Pour quelles raisons serait-il intéressant d’installer un accélérateur de particules sur la Lune ?

collisioneur lune
| Shutterstock
⇧ [VIDÉO]   Vous pourriez aussi aimer ce contenu partenaire

Tandis que les prédictions des théories modernes en physique des particules atteignent des niveaux d’énergie toujours plus élevés, les physiciens réfléchissent à des solutions pour augmenter la puissance développée par les accélérateurs de particules. La solution la plus simple serait sans doute de construire un nouveau collisionneur sur Terre qui serait le successeur du LHC. Cependant, une autre solution serait de construire ce collisionneur sur la Lune. Températures très basses, vide naturel et verrouillage gravitationnel avec la Terre, autant d’arguments avancés en faveur de la construction d’un successeur lunaire au LHC.

À mesure que nous approfondissons nos connaissances sur l’Univers, nos expériences de physique des particules sont devenues de plus en plus complexes. Afin de révéler les secrets des plus petites particules subatomiques, les physiciens doivent maintenir les collisionneurs et les détecteurs aussi froids que possible, éliminer le plus d’air possible et les garder aussi immobiles que possible pour obtenir des résultats fiables.

La question de placer ces technologies sur la Lune s’est alors posée. Une proposition publiée sur arXiv plus tôt cette année fait valoir que la Lune est en fait un endroit assez optimisé pour faire de la physique des hautes énergies. D’abord, il fait froid. Très froid. Sans atmosphère et sans eau, il n’y a rien pour transporter la chaleur du Soleil d’un endroit à un autre. La nuit, avec le Soleil sous l’horizon, les températures chutent à -73 degrés C ; dans la gamme des configurations cryogéniques typiques sur Terre.

Une invitation à rêver, prête à être portée.

Très basses températures : elles sont nécessaires au maintien des aimants supraconducteurs

Pendant la journée, la surface se réchauffe un peu, atteignant par endroits plus de 38 °C.  Mais comme le prouve la glace cachée dans l’ombre des cratères lunaires, tout ce dont vous avez besoin pour refroidir le milieu est un peu d’ombre. Encore une fois, sans air ni eau, les zones à l’abri de la lumière directe du Soleil sont extrêmement froides.

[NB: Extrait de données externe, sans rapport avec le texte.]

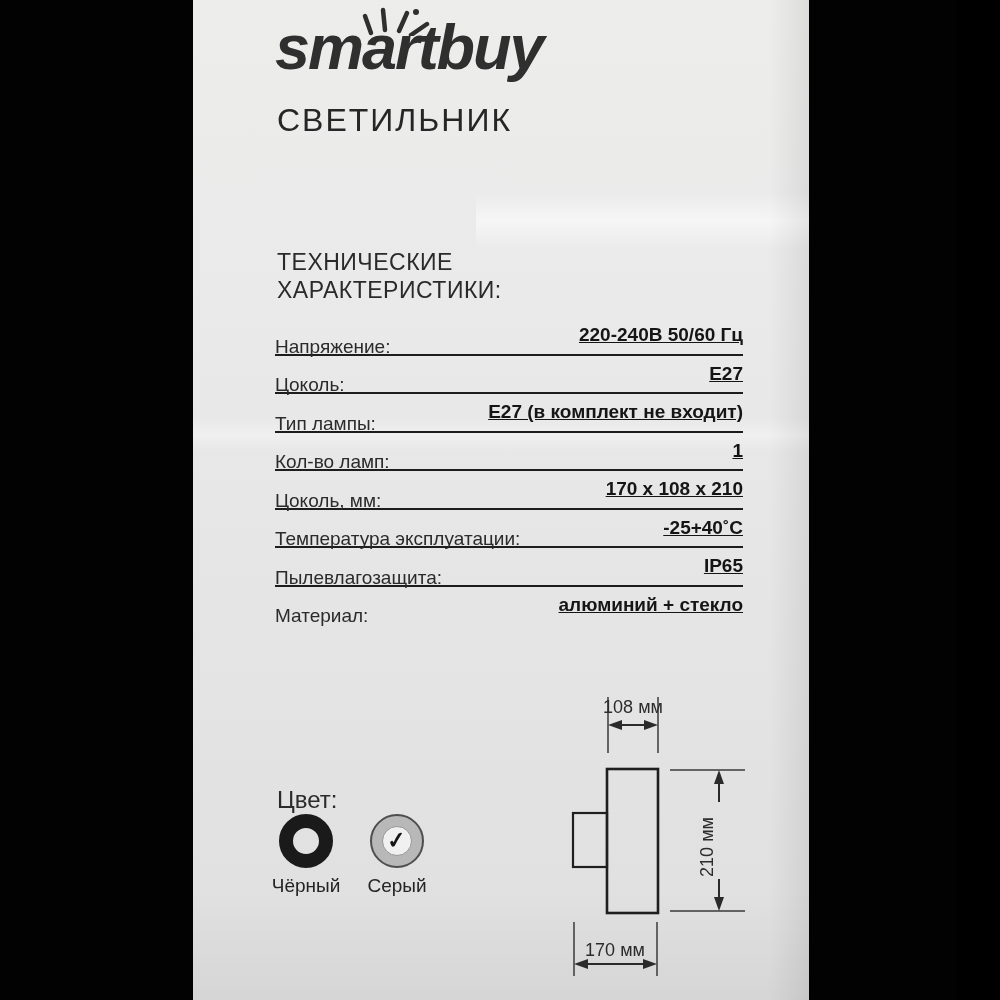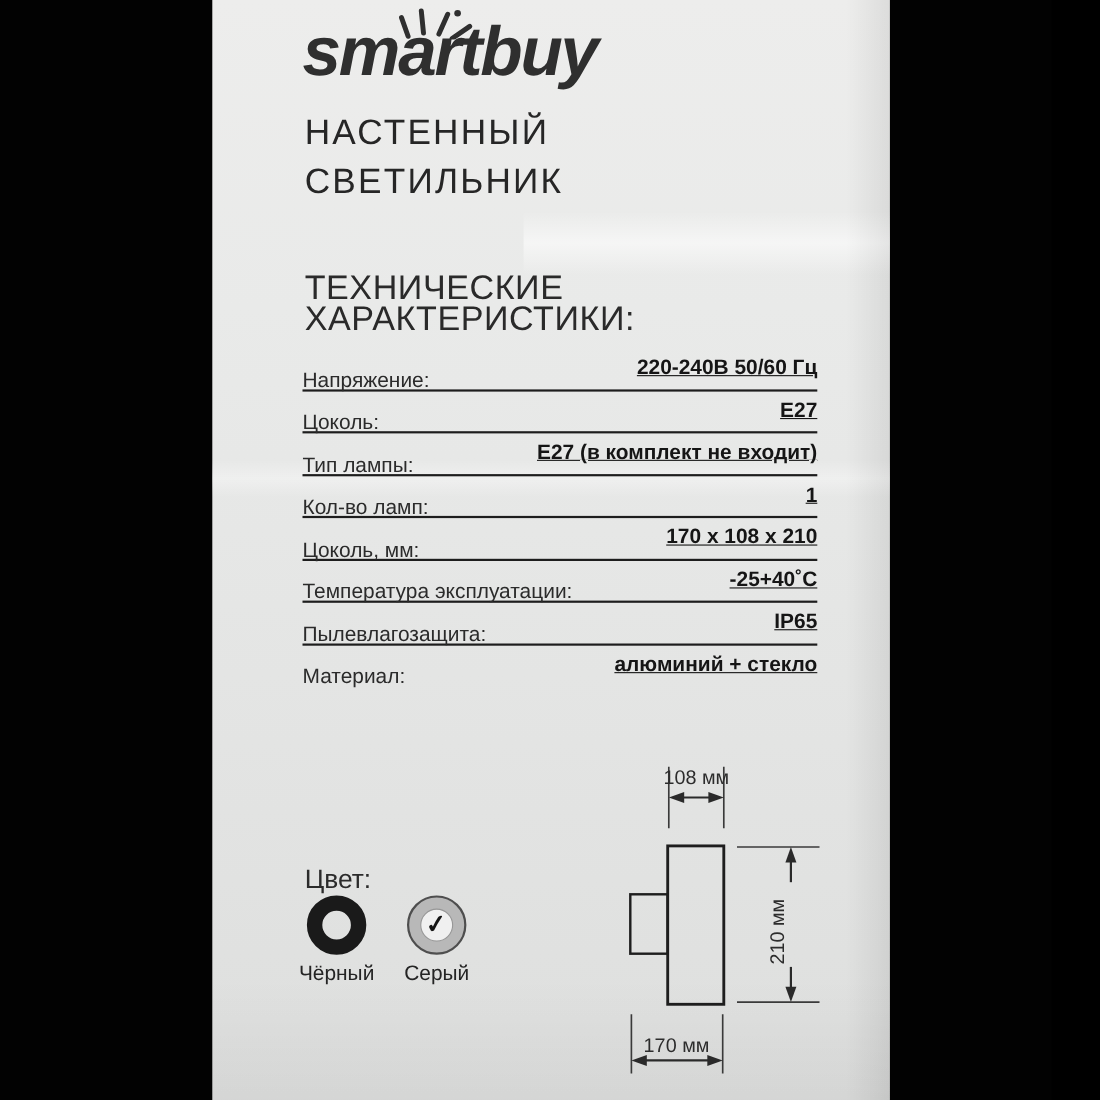--- a/index.html
+++ b/index.html
@@ -21,21 +21,21 @@
   .logo{position:absolute;left:82px;top:4px;height:86px;color:#2f2f2f;
         font-style:italic;font-weight:700;font-size:63px;letter-spacing:-2px;line-height:86px;white-space:nowrap;}
   .logo .rays{position:absolute;left:86px;top:2px;}
 
   
   .product-title{position:absolute;left:84px;top:98px;font-size:32px;line-height:44px;
         letter-spacing:2px;color:#262626;font-weight:400;}
   .product-title span{display:block;}
 
   
-  .spec-heading{position:absolute;left:84px;top:248px;font-size:31px;line-height:28px;
+  .spec-heading{position:absolute;left:84px;top:248px;font-size:23px;line-height:28px;
         letter-spacing:0.5px;color:#2a2a2a;font-weight:400;}
   .spec-heading span{display:block;}
 
   
   .spec-table{position:absolute;left:82px;top:317px;width:468px;}
   .spec-row{height:36.5px;display:flex;justify-content:space-between;align-items:center;
         border-bottom:2px solid #1d1d1d;}
   .spec-row:last-child{border-bottom:none;}
   .spec-label{font-size:19px;color:#2b2b2b;white-space:nowrap;margin-top:23px;}
   .spec-value{font-size:19px;font-weight:700;color:#151515;white-space:nowrap;text-decoration:underline;}
@@ -74,21 +74,20 @@
           <path d="M10,27 L4,10"></path>
           <path d="M24,24 L22,4"></path>
           <path d="M38,25 L46,7"></path>
           <path d="M50,29 L66,18"></path>
         </g>
         <circle cx="55" cy="6" r="3" fill="#2f2f2f"></circle>
       </svg>
     </div>
 
     <div class="product-title">
-      <span>НАСТЕННЫЙ</span>
       <span>СВЕТИЛЬНИК</span>
     </div>
 
     <div class="spec-heading">
       <span>ТЕХНИЧЕСКИЕ</span>
       <span>ХАРАКТЕРИСТИКИ:</span>
     </div>
 
     <div class="spec-table">
         <div class="spec-row">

Les physiciens ont besoin de ces températures froides pour plusieurs raisons. Dans les accélérateurs, les températures froides garantissent que les aimants supraconducteurs — utilisés pour projeter les particules à l’intérieur de l’accélérateur à des vitesses proches de celle de la lumière — ne se détériorent pas. Deuxièmement, plus un détecteur est chaud, plus il faut lutter contre le bruit de fond pour démêler les minuscules signaux des particules subatomiques (plus de chaleur équivaut à plus de molécules vibrantes, ce qui équivaut à plus de bruit).

Un vide lunaire naturel adéquat pour les conduits de collision et les détecteurs

Outre les températures fraîches, le fait que la Lune n’a pas d’atmosphère est également une aubaine. Les physiciens doivent faire le vide au sein des accélérateurs et détecteurs. Mais la Lune a un vide 10 fois meilleur que tout ce que les physiciens ont développé dans leurs expériences. Et il se fait naturellement, sans aucun effort.

Enfin, en raison du verrouillage gravitationnel, la Lune garde toujours la même face pointée vers la Terre. Cela signifie qu’un faisceau de particules provenant de la Lune pourrait être dirigé vers un laboratoire de détection sur Terre, profitant de la longue distance sans avoir à fournir beaucoup d’efforts pour aligner la configuration.

Sur le même sujet : Des physiciens créent un accélérateur de particules tenant sur une puce électronique

Une production lunaire de neutrinos pour mieux étudier le phénomène d’oscillation

L’utilisation la plus prometteuse d’une expérience de physique lunaire serait comme source de neutrinos. Inutile de dire que les neutrinos sont difficiles à étudier et à comprendre. Ils sont fabriqués en grandes quantités dans des réactions nucléaires, donc tout ce qu’il faudrait, ce serait d’installer une centrale nucléaire sur la Lune. Les neutrinos qu’elle produirait arriveraient sur Terre, où nous pourrions les capturer et les étudier.

Une propriété des neutrinos est qu’ils sont capables de changer de type (ou de saveur) lorsqu’ils se propagent ; un phénomène connu sous le nom d’oscillation. Avec une longue distance séparant la génération et la détection des neutrinos, nous donnons à plus de neutrinos une chance de « changer de saveur » et nous pouvons mieux comprendre ce comportement. La Lune est une source parfaite : elle est suffisamment éloignée pour que nous puissions obtenir de longues distances, mais suffisamment proche pour que nous puissions capturer des neutrinos en quantités suffisantes pour réellement les étudier (et probablement dépanner l’installation en cas de problème).